Guoxing Yu is Professor of Language Assessment and Director of Research Centre for Educational Assessment and Evaluation. He is an expert member of the European Association for Language Testing and Assessment (EALTA). He earned his PhD in 2005 from Bristol; his dissertation, supervised by Professor Pauline Rea-Dickins, was awarded the Jacqueline A. Ross TOEFL Dissertation Award by Educational Testing Service, USA (2008). He is an Executive Editor of Assessment in Education (since 2010), and serves on the editorial boards of Language Testing, Language Assessment Quarterly, Assessing Writing, and Language Testing in Asia. He is the co-editor of the book series Language Teachers’ Pedagogical Knowledge (Foreign Language Teaching and Research Press, China).

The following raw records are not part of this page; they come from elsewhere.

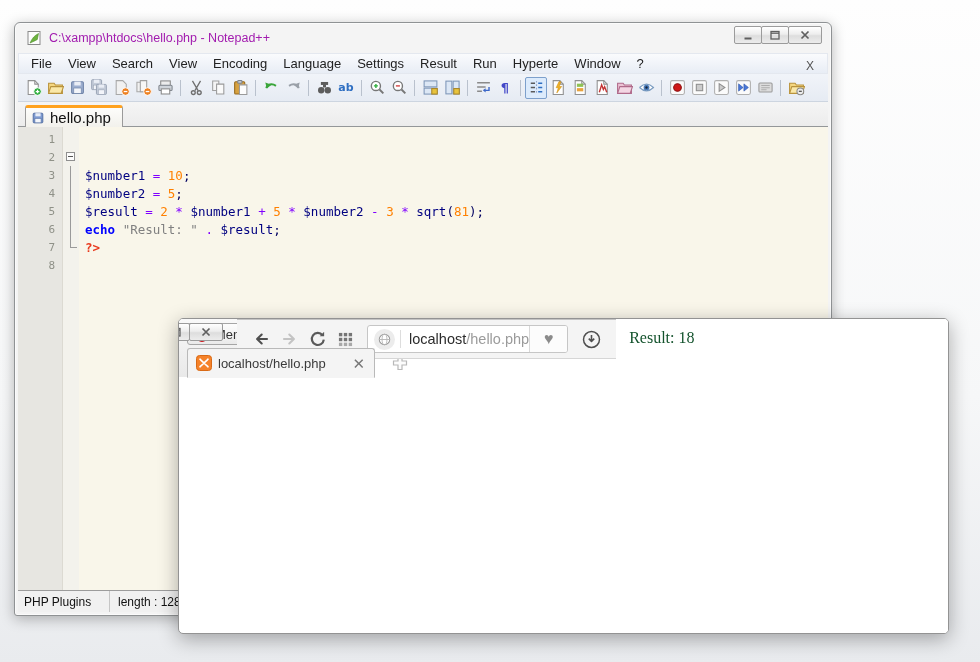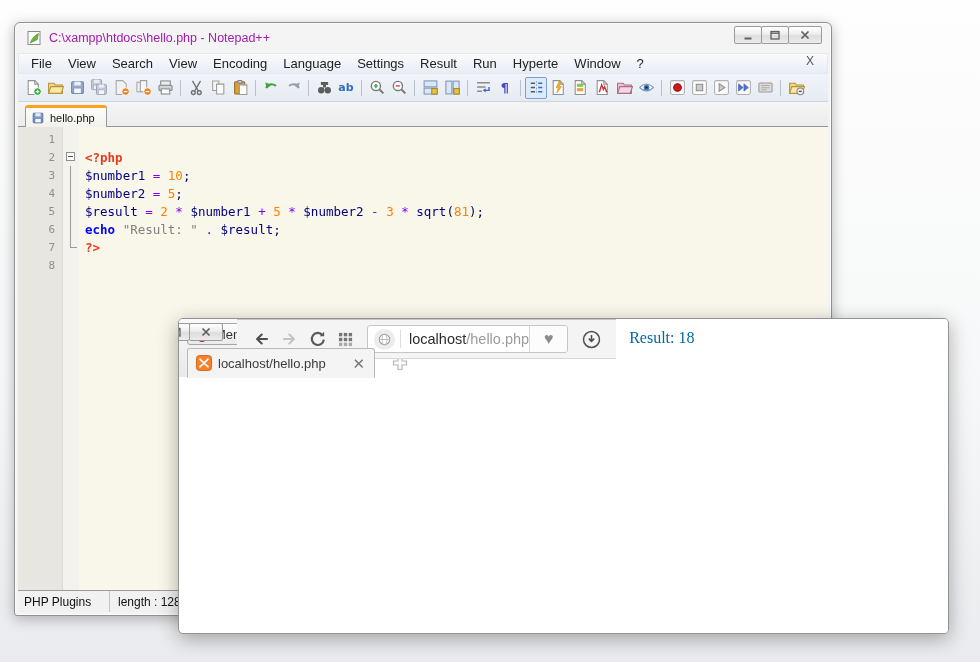"File" .np-menubar { align-items: flex-start -> flex-end }
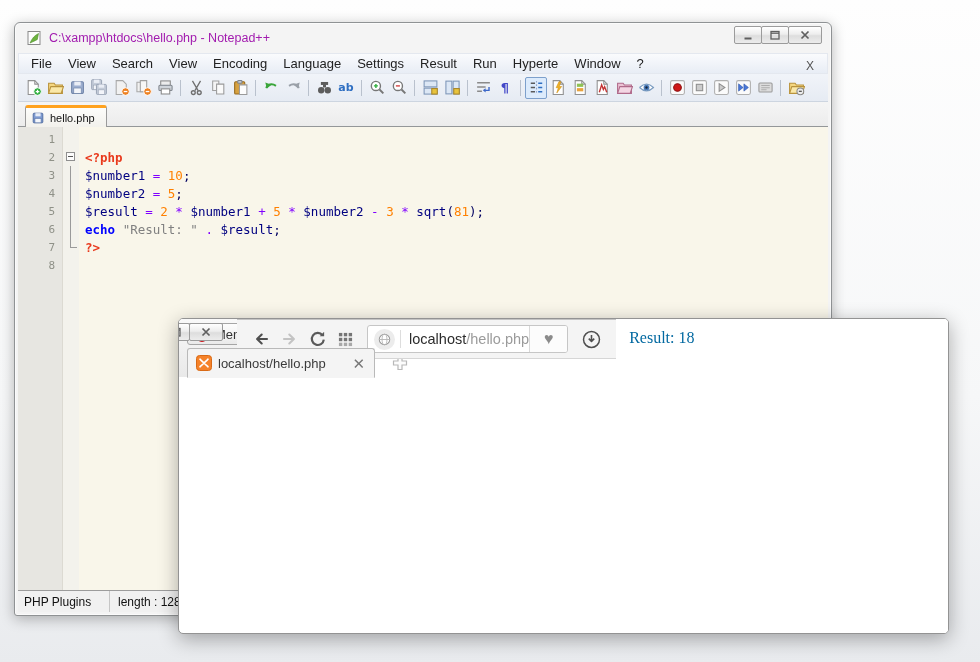"hello.php" .np-tab { font-size: 11px -> 15px }
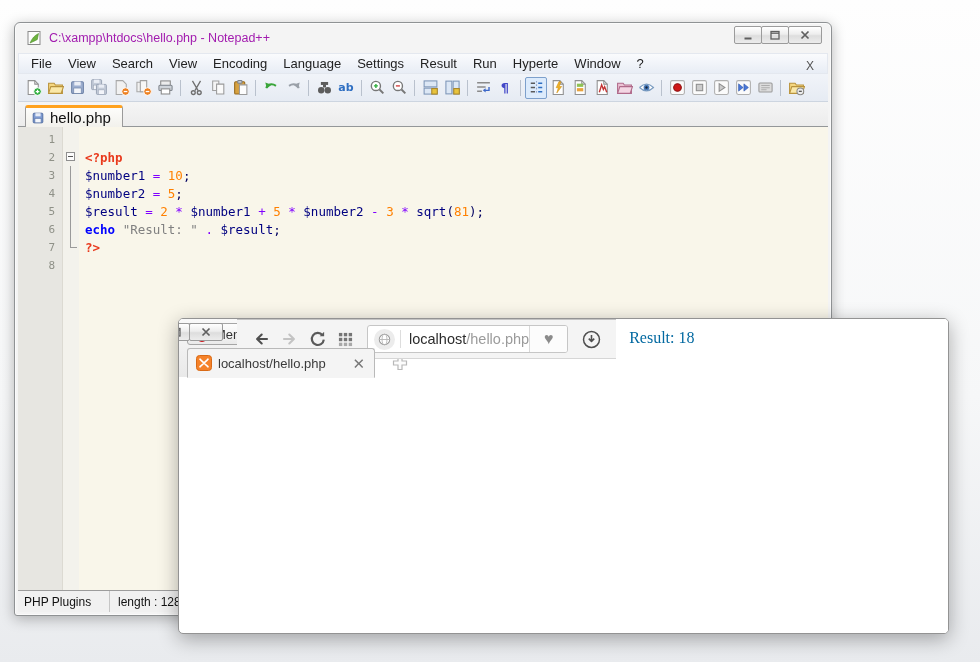"<?php" span.code { html: <span><span>&lt;?php</span></span> -> none }
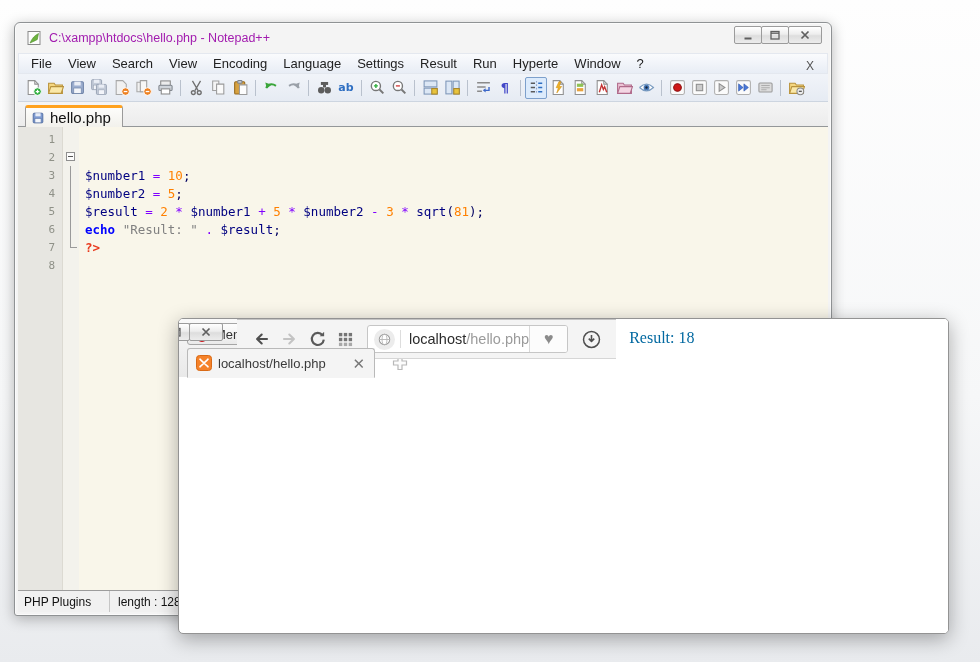"Result: 18" .op-content { color: #0369a1 -> #14532d }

He has published in Applied Linguistics, Applied Linguistics Review, Assessing Writing, Assessment in Education, Educational Research, International Journal of Listening, Language Assessment Quarterly and Language Testing.
Guoxing has directed several research projects on IELTS and the Internet-based Test of English as a Foreign Language (TOEFL iBT). Two of these IELTS projects used eye-tracking as the main data collection tool to investigate candidates’ test-taking processes when they complete IELTS Academic Writing Task One. He has also completed another five eye-tracking projects (as PI or Co-I) which investigated c-test, integrated writing tasks in Chinese and English as in HKDSE examinations, lexical tone perception, graph-based and video-based Speaking tasks. In addition, he is a research mentor of a colleague at Bristol for his eye-tracking study funded by ESRC on technology use in translation training. Collaborating with Dr Aryadoust, Dr Nishikawa and Dr Owen, Guoxing will work on a new eye-tracking study on the relationships between test takers’ attention, item difficulty, and item type in the Aptis Grammar & Vocabulary test.
Guoxing has supervised two PhD students to successful completion who used eye-tracking technology to examine Listening and Writing tasks respectively. Dr Kwon and Dr Nishikawa are members of this Special Interest Group. Currently he is supervising another three doctoral students who are conducting innovative eye-tracking research on picture-based speaking tasks for young learners, automated writing evaluation system, and diagnostic assessment.